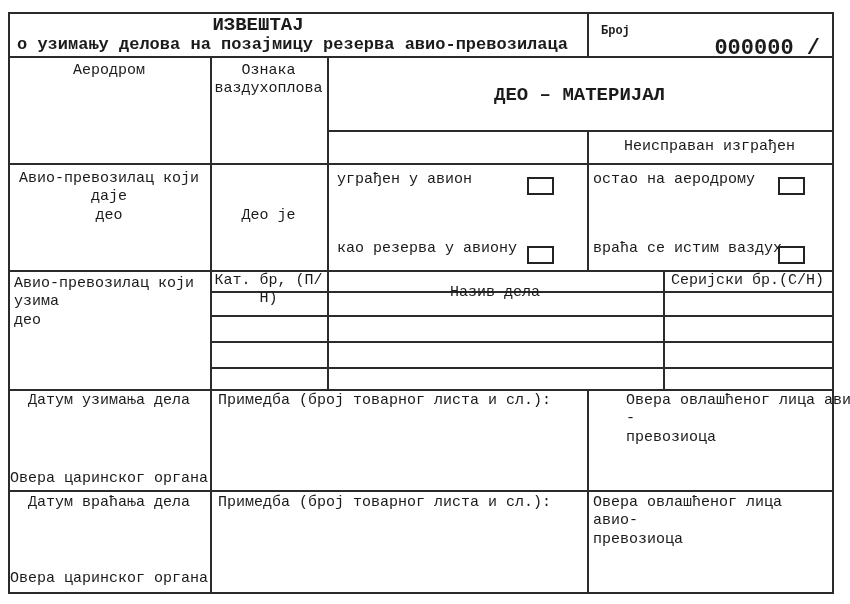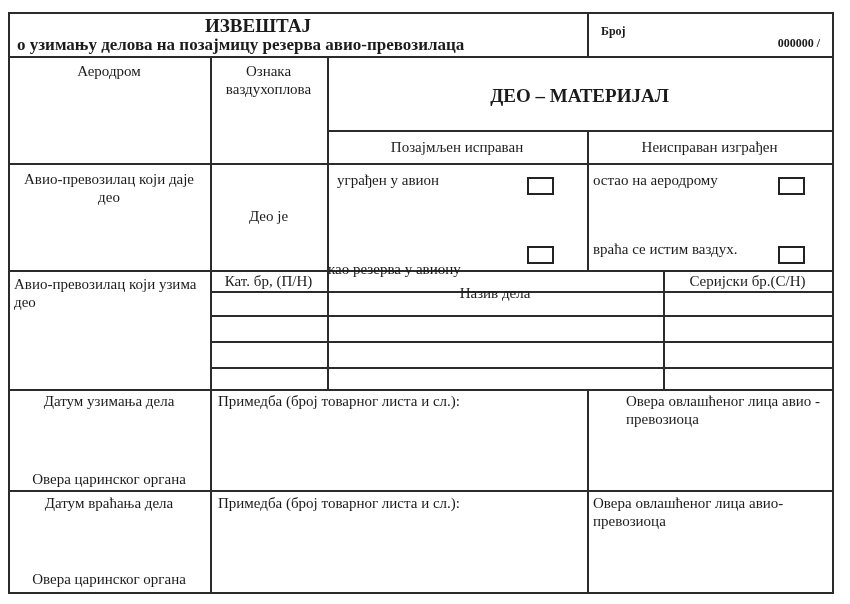--- a/index.html
+++ b/index.html
@@ -1,18 +1,18 @@
 <!DOCTYPE html>
 <html><head>
 <meta charset="utf-8">
 <style>
   html,body{margin:0;padding:0;background:#ffffff;}
   #page{
     position:relative;width:850px;height:604px;background:#ffffff;
-    font-family:Liberation Serif, serif;
+    font-family:Liberation Mono, monospace;
     color:#1b1b1b;overflow:hidden;
   }
   .ln{position:absolute;background:#2b2b2b;}
   .txt{position:absolute;line-height:1.22;font-size:15px;}
   .b{font-weight:bold;}
   .ctr{text-align:center;}
   .pre{white-space:pre-line;}
   .chk{position:absolute;width:23px;height:14px;border:2px solid #232323;background:#fff;}
   .cell{position:absolute;background:transparent;}
 </style>
@@ -39,40 +39,39 @@
   <div class="ln" style="left:587px;top:12px;width:2px;height:46px;"></div>
   <div class="ln" style="left:210px;top:56px;width:2px;height:538px;"></div>
   <div class="ln" style="left:327px;top:56px;width:2px;height:335px;"></div>
   <div class="ln" style="left:587px;top:130px;width:2px;height:142px;"></div>
   <div class="ln" style="left:587px;top:389px;width:2px;height:205px;"></div>
   <div class="ln" style="left:663px;top:270px;width:2px;height:121px;"></div>
 
   <div class="txt b ctr" style="left:8px;top:14px;width:500px;font-size:19px;">ИЗВЕШТАЈ</div>
   <div class="txt b" style="left:17px;top:35px;font-size:17px;">о узимању делова на позајмицу резерва авио-превозилаца</div>
   <div class="txt b" style="left:601px;top:24px;font-size:12px;">Број</div>
-  <div class="txt b" style="left:587px;top:36px;width:233px;text-align:right;font-size:12px;">000000 /</div>
+  <div class="txt b" style="left:587px;top:36px;width:233px;text-align:right;font-size:22px;">000000 /</div>
 
   <div class="txt ctr" style="left:8px;top:62px;width:202px;">Аеродром</div>
   <div class="cell" style="left:10px;top:82px;width:198px;height:79px;"></div>
   <div class="txt ctr pre" style="left:210px;top:62px;width:117px;">Ознака
 ваздухоплова</div>
   <div class="cell" style="left:212px;top:100px;width:113px;height:61px;"></div>
   <div class="txt b ctr" style="left:327px;top:84px;width:505px;font-size:19px;">ДЕО – МАТЕРИЈАЛ</div>
-  <div class="txt ctr" style="left:327px;top:138px;width:260px;">Позајмљен исправан</div>
   <div class="txt ctr" style="left:587px;top:138px;width:245px;">Неисправан изграђен</div>
 
   <div class="txt ctr pre" style="left:8px;top:170px;width:202px;">Авио-превозилац који даје
 део</div>
   <div class="cell" style="left:10px;top:210px;width:198px;height:58px;"></div>
   <div class="txt ctr" style="left:210px;top:207px;width:117px;">Део је</div>
 
   <div class="txt" style="left:337px;top:171px;">уграђен у авион</div>
   <div class="chk" style="left:527px;top:177px;"></div>
 
-  <div class="txt" style="left:328px;top:240px;margin-top:20px;">као резерва у авиону</div>
+  <div class="txt" style="left:337px;top:240px;">као резерва у авиону</div>
   <div class="chk" style="left:527px;top:246px;"></div>
 
   <div class="txt" style="left:593px;top:171px;">остао на аеродрому</div>
   <div class="chk" style="left:778px;top:177px;"></div>
 
   <div class="txt" style="left:593px;top:240px;">враћа се истим ваздух.</div>
   <div class="chk" style="left:778px;top:246px;"></div>
 
   <div class="txt pre" style="left:14px;top:275px;width:196px;">Авио-превозилац који узима
 део</div>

* [Task objective]:
Set down all entries above again, exactly, without images.

* [Answer for the task]:
--- a/index.html
+++ b/index.html
@@ -1,18 +1,18 @@
 <!DOCTYPE html>
 <html><head>
 <meta charset="utf-8">
 <style>
   html,body{margin:0;padding:0;background:#ffffff;}
   #page{
     position:relative;width:850px;height:604px;background:#ffffff;
-    font-family:Liberation Serif, serif;
+    font-family:Liberation Mono, monospace;
     color:#1b1b1b;overflow:hidden;
   }
   .ln{position:absolute;background:#2b2b2b;}
   .txt{position:absolute;line-height:1.22;font-size:15px;}
   .b{font-weight:bold;}
   .ctr{text-align:center;}
   .pre{white-space:pre-line;}
   .chk{position:absolute;width:23px;height:14px;border:2px solid #232323;background:#fff;}
   .cell{position:absolute;background:transparent;}
 </style>
@@ -39,40 +39,39 @@
   <div class="ln" style="left:587px;top:12px;width:2px;height:46px;"></div>
   <div class="ln" style="left:210px;top:56px;width:2px;height:538px;"></div>
   <div class="ln" style="left:327px;top:56px;width:2px;height:335px;"></div>
   <div class="ln" style="left:587px;top:130px;width:2px;height:142px;"></div>
   <div class="ln" style="left:587px;top:389px;width:2px;height:205px;"></div>
   <div class="ln" style="left:663px;top:270px;width:2px;height:121px;"></div>
 
   <div class="txt b ctr" style="left:8px;top:14px;width:500px;font-size:19px;">ИЗВЕШТАЈ</div>
   <div class="txt b" style="left:17px;top:35px;font-size:17px;">о узимању делова на позајмицу резерва авио-превозилаца</div>
   <div class="txt b" style="left:601px;top:24px;font-size:12px;">Број</div>
-  <div class="txt b" style="left:587px;top:36px;width:233px;text-align:right;font-size:12px;">000000 /</div>
+  <div class="txt b" style="left:587px;top:36px;width:233px;text-align:right;font-size:22px;">000000 /</div>
 
   <div class="txt ctr" style="left:8px;top:62px;width:202px;">Аеродром</div>
   <div class="cell" style="left:10px;top:82px;width:198px;height:79px;"></div>
   <div class="txt ctr pre" style="left:210px;top:62px;width:117px;">Ознака
 ваздухоплова</div>
   <div class="cell" style="left:212px;top:100px;width:113px;height:61px;"></div>
   <div class="txt b ctr" style="left:327px;top:84px;width:505px;font-size:19px;">ДЕО – МАТЕРИЈАЛ</div>
-  <div class="txt ctr" style="left:327px;top:138px;width:260px;">Позајмљен исправан</div>
   <div class="txt ctr" style="left:587px;top:138px;width:245px;">Неисправан изграђен</div>
 
   <div class="txt ctr pre" style="left:8px;top:170px;width:202px;">Авио-превозилац који даје
 део</div>
   <div class="cell" style="left:10px;top:210px;width:198px;height:58px;"></div>
   <div class="txt ctr" style="left:210px;top:207px;width:117px;">Део је</div>
 
   <div class="txt" style="left:337px;top:171px;">уграђен у авион</div>
   <div class="chk" style="left:527px;top:177px;"></div>
 
-  <div class="txt" style="left:328px;top:240px;margin-top:20px;">као резерва у авиону</div>
+  <div class="txt" style="left:337px;top:240px;">као резерва у авиону</div>
   <div class="chk" style="left:527px;top:246px;"></div>
 
   <div class="txt" style="left:593px;top:171px;">остао на аеродрому</div>
   <div class="chk" style="left:778px;top:177px;"></div>
 
   <div class="txt" style="left:593px;top:240px;">враћа се истим ваздух.</div>
   <div class="chk" style="left:778px;top:246px;"></div>
 
   <div class="txt pre" style="left:14px;top:275px;width:196px;">Авио-превозилац који узима
 део</div>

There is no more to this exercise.